I find most stories about human-like robots (e.g. Pluto) dreadful, and the whole notion of Slice of Life as a genre bothers me, since it seems to presuppose that Random Stuff needs no skillful handling in order to become art. These two concerns about YKK (it was originally billed above, for example, as a "slice of life" manga about a "robot ... that appears and acts fully human") kept me away from YKK for quite a while.
I finally gave it a shot because of barbapapa's list in the Top 5 Favorite Manga forum thread, where it's counted along with some other titles I like; and I'm very glad I did. In that posting he parenthetically notes that YKK is "better than life," and that is exactly it. This manga is better than real life.
As far as my fears were concerned ... One, the story never goes in for the whole manufactured robot?/human?/what-is-life? drama in the first place (it simply doesn't go there). Two, it emphatically doesn't belong in the Random Stuff bucket. Long episodes of house repairs and brewing coffee substitutes might seem, at first blush, to be the essence of Slice of Life in that sense. But as you read on you begin to see how these mark the deep beat of an epic poem on growth and decay, built from a handful of delicate but expertly handled twists on convention (it's the story of the growth and decay of species, rather than of individuals; decay is the primary theme, and growth the secondary one, rather than the other way around; the immortal god-like narrator figure has been flipped from its usual post outside the story to its center, in Alpha; etc.). So far from being random samplings, they're carefully crafted motifs in a much bigger picture. The result is a masterpiece.

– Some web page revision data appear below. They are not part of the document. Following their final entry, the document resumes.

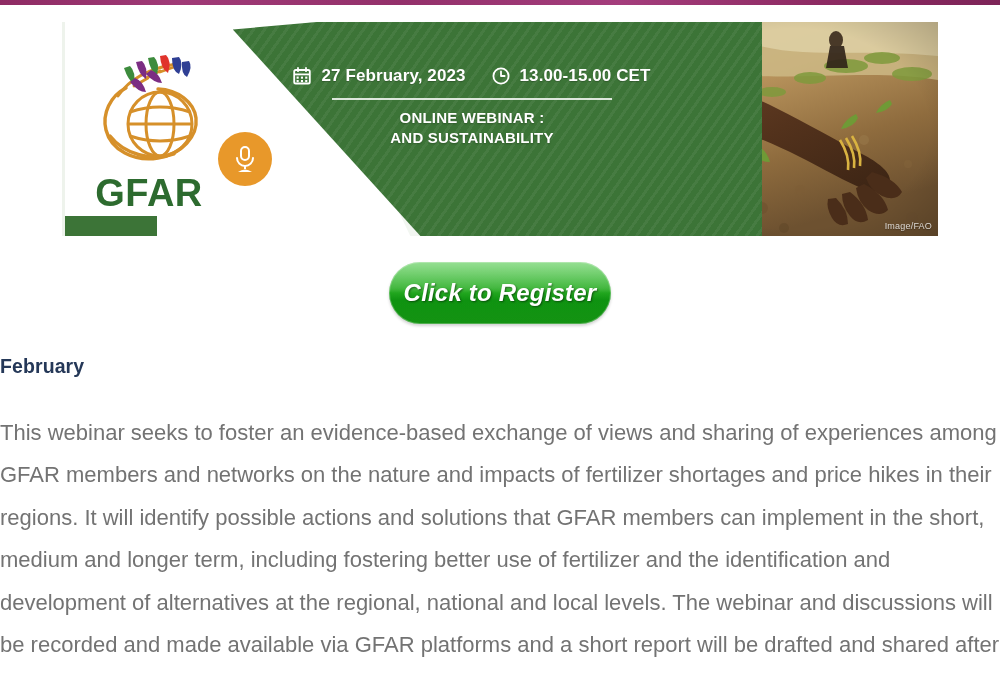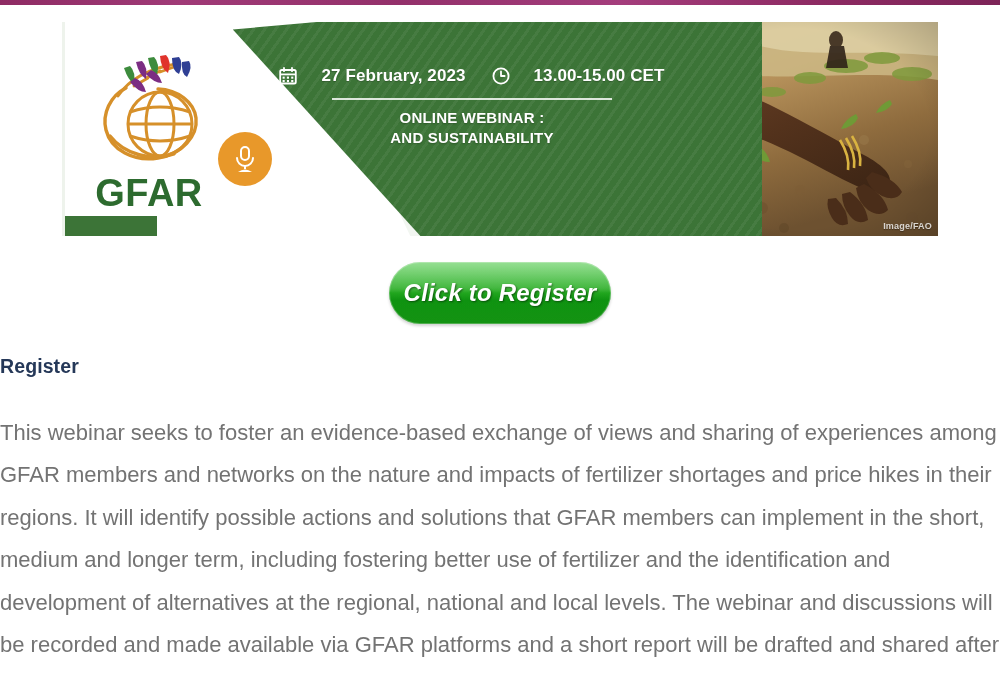--- a/index.html
+++ b/index.html
@@ -50,21 +50,21 @@
     height: 214px;
     overflow: hidden;
     background: #c6a06a;
   }
   .photo-svg { display:block; width:288px; height:214px; }
   .photo-credit {
     position: absolute;
     right: 6px;
     bottom: 5px;
     font-size: 9px;
-    font-weight: bold;
+    font-weight: normal;
     color: rgba(255,255,255,0.78);
     letter-spacing: .2px;
     text-shadow: 0 1px 1px rgba(0,0,0,.35);
   }
 
   
   .green-panel {
     position: absolute;
     left: 140px;
     top: 0;
@@ -134,21 +134,21 @@
     width: 420px;
     display: flex;
     justify-content: center;
     align-items: center;
     gap: 26px;
     font-size: 17px;
     font-weight: bold;
     letter-spacing: .1px;
     text-shadow: 0 1px 1px rgba(0,0,0,.22);
   }
-  .meta-item { display: flex; align-items: center; gap: 24px; }
+  .meta-item { display: flex; align-items: center; gap: 10px; }
   .meta-item svg { display:block; }
   .divider {
     position: absolute;
     left: 70px;
     top: 76px;
     width: 280px;
     height: 2px;
     background: rgba(255,255,255,0.82);
   }
   .title-block {
@@ -423,15 +423,15 @@
       <div>AND SUSTAINABILITY</div>
     </div>
   </div>
 </div>
 
 <div class="register-wrap">
   <button class="register-btn">Click to Register</button>
 </div>
 
 <div class="content">
-  <h2 class="section-title">Register</h2>
+  <h2 class="section-title">February</h2>
   <p class="body-text">This webinar seeks to foster an evidence-based exchange of views and sharing of experiences among GFAR members and networks on the nature and impacts of fertilizer shortages and price hikes in their regions. It will identify possible actions and solutions that GFAR members can implement in the short, medium and longer term, including fostering better use of fertilizer and the identification and development of alternatives at the regional, national and local levels. The webinar and discussions will be recorded and made available via GFAR platforms and a short report will be drafted and shared after the event.</p>
 </div>
 
 </body></html>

One more thing. I don't know anything about the publication history of YKK, but it has the feel of a story that was cut off before the author was really done with it. It seemed to me that volume 14 ends abruptly, and then he gets the space of one very short Epilogue chapter to wrap things up. But the Epilogue isn't one of these inadequate patchwork wrapups at all --- on the contrary, it's an amazing ending. One of my favorite manga endings ever. Just one more thing to love about it.